Receiving user's speech

A basic functionality of VoiceAI Connect is passing the user's speech to the bot.

For bots using a textual channel, this is done by first performing speech-to-text of the user's speech using a third-party service, and then passing the recognized text to the bot. For bots using a voice channel, the audio stream of the user is passed to the bot.

The bot usually uses Natural Language Understanding (NLU) for analyzing the input from the user, and respond to it.

In addition to the text or audio that is passed to the bot, VoiceAI Connect passes parameters to the bot which may include information such as the confidence level of the speech-to-text recognition.


How do I use it?

VoiceAI Connect will send the user's speech to the bot by default.

Textual channels

For each speech-to-text recognition, a text-message event is sent to the bot. The exact event structure depends on the bot framework.

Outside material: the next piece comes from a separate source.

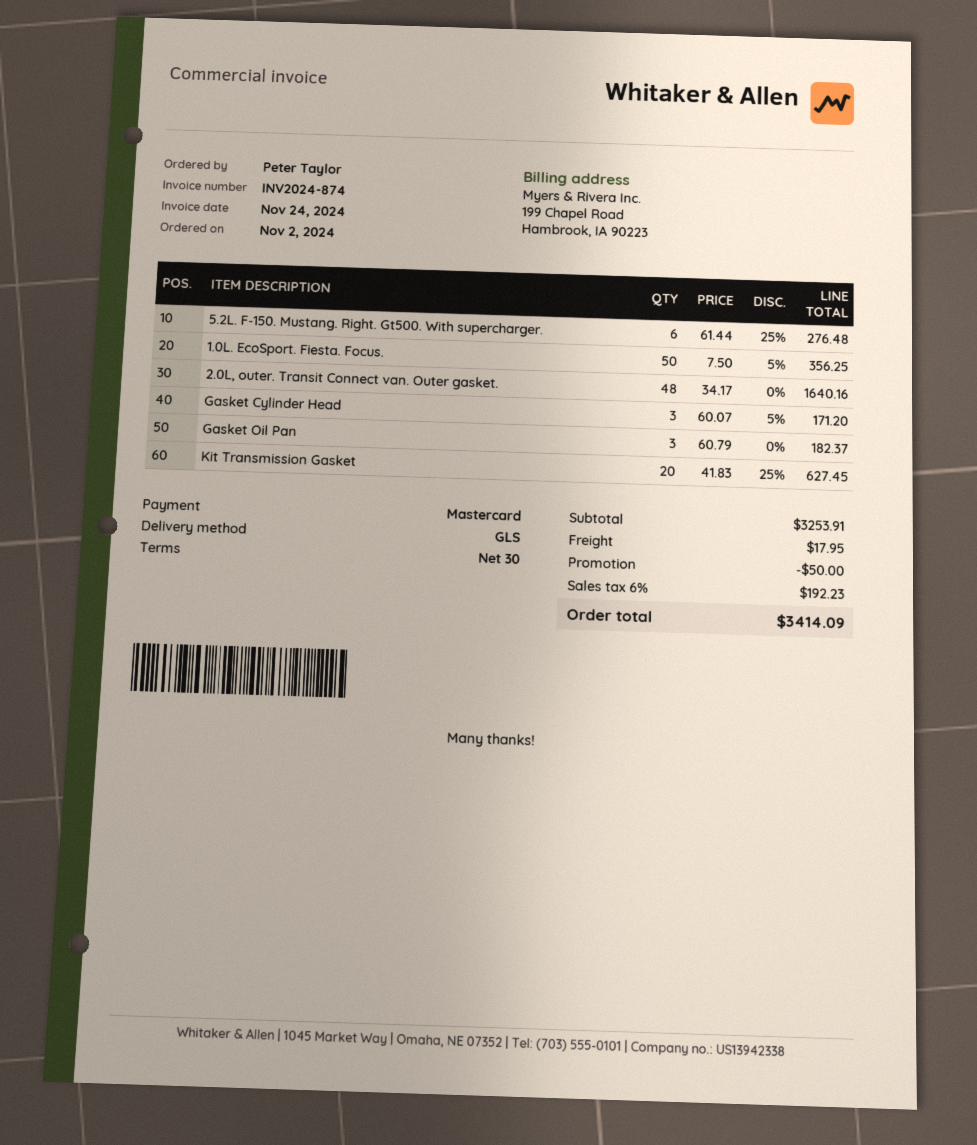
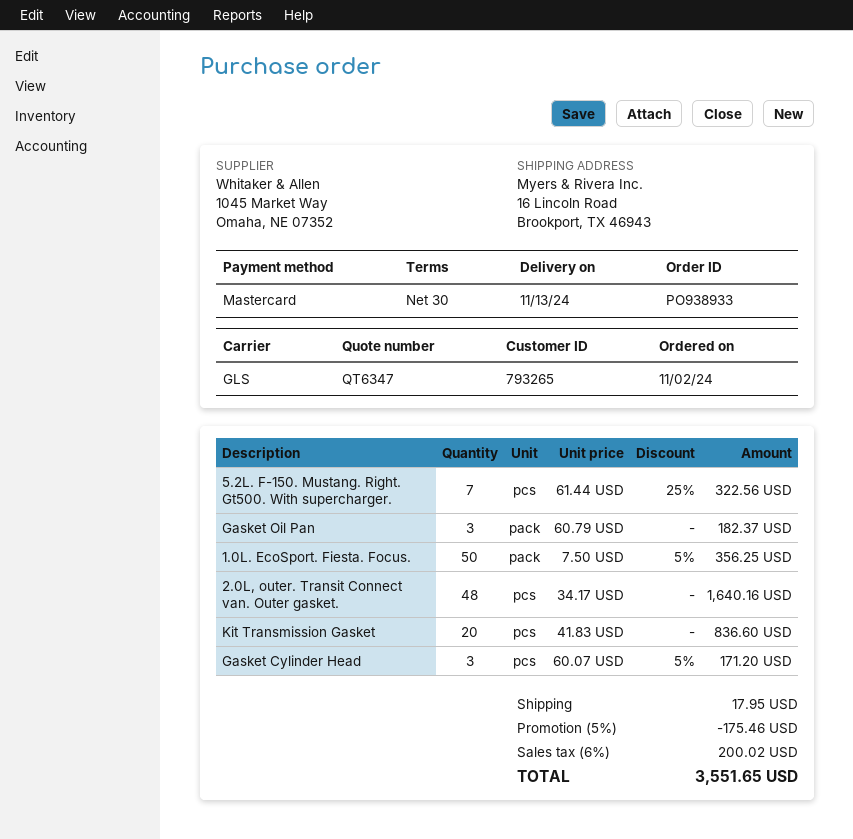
5.2L. F-150. Mustang. Right. Gt500. With supercharger.: 6 x 61.44 - 25% = 276.48 -> 7 x 61.44 - 25% = 322.56
Kit Transmission Gasket: 20 x 41.83 - 25% = 627.45 -> 20 x 41.83 = 836.60
discount: 50.00 -> 175.46
tax: 6% = 192.23 -> 6% = 200.02
total: 3414.09 -> 3551.65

The following table lists the additional fields that can be included in the text-message event:

Field

Type

Description

confidence

Number

Numeric value representing the confidence level of the recognition.

recognitionOutput

Object

Raw recognition output of the speech-to-text engine (vendor specific).

recognitions

Array of Objects

If Continuous ASR mode is enabled, this array contains the separate recognition outputs.

participant

String

Indicates the participant identifier on which the speech recognition occurred.

Note: The parameter is applicable only to Agent assist calls.

participantUriUser

String

URI user-part of the participant.

Note: The parameter is applicable only to Agent assist calls.

words

Array of Objects

Displays the word level timing (milliseconds) info (duration of word and offset from start of phrase) in speech-to-text recognition. For example:

{
  "words": [
    {
      "word": "hello",
      "offset": 1500,
      "duration": 300
    },
    {
      "word": "world",
      "offset": 1900,
      "duration": 800
    }
  ]
}

Note:

  • This field is applicable only to Azure and Google speech-to-text providers, and Direct-bot.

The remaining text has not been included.